#### RECORDS FOR THE EXERCISE
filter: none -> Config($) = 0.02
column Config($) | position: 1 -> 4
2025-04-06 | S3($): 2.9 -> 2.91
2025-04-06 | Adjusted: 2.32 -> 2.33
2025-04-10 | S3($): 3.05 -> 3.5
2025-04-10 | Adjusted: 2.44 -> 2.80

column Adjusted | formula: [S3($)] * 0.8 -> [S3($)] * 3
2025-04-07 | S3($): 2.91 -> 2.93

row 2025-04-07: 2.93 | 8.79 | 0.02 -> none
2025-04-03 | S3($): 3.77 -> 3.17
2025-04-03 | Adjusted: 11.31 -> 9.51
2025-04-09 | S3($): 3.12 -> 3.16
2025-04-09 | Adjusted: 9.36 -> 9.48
==
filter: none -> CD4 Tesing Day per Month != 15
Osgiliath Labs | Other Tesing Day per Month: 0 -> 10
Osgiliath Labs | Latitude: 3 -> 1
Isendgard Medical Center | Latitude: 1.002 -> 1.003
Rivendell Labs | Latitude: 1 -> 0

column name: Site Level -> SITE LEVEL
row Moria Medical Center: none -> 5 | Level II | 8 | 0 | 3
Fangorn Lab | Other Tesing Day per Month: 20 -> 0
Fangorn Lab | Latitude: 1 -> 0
--
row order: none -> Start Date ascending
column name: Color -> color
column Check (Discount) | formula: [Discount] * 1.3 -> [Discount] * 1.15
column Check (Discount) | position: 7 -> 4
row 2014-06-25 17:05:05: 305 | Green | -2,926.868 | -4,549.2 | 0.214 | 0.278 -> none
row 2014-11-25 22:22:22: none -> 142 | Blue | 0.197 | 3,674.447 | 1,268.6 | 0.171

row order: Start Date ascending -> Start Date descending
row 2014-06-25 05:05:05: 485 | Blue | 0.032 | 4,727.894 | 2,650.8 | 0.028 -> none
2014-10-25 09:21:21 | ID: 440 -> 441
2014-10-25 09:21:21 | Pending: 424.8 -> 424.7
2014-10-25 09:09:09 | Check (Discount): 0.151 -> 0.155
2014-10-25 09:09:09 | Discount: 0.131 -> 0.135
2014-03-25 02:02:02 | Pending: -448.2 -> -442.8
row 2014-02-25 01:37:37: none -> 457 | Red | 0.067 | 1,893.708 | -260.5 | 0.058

#### YOUR TASK
From the listing above, output exactly the run of lines that starts with the line containing "filter: none -> Config($) = 0.02" and ends with the line containing "row 2025-04-07: 2.93 | 8.79 | 0.02 -> none".

#### RESPONSE
filter: none -> Config($) = 0.02
column Config($) | position: 1 -> 4
2025-04-06 | S3($): 2.9 -> 2.91
2025-04-06 | Adjusted: 2.32 -> 2.33
2025-04-10 | S3($): 3.05 -> 3.5
2025-04-10 | Adjusted: 2.44 -> 2.80

column Adjusted | formula: [S3($)] * 0.8 -> [S3($)] * 3
2025-04-07 | S3($): 2.91 -> 2.93

row 2025-04-07: 2.93 | 8.79 | 0.02 -> none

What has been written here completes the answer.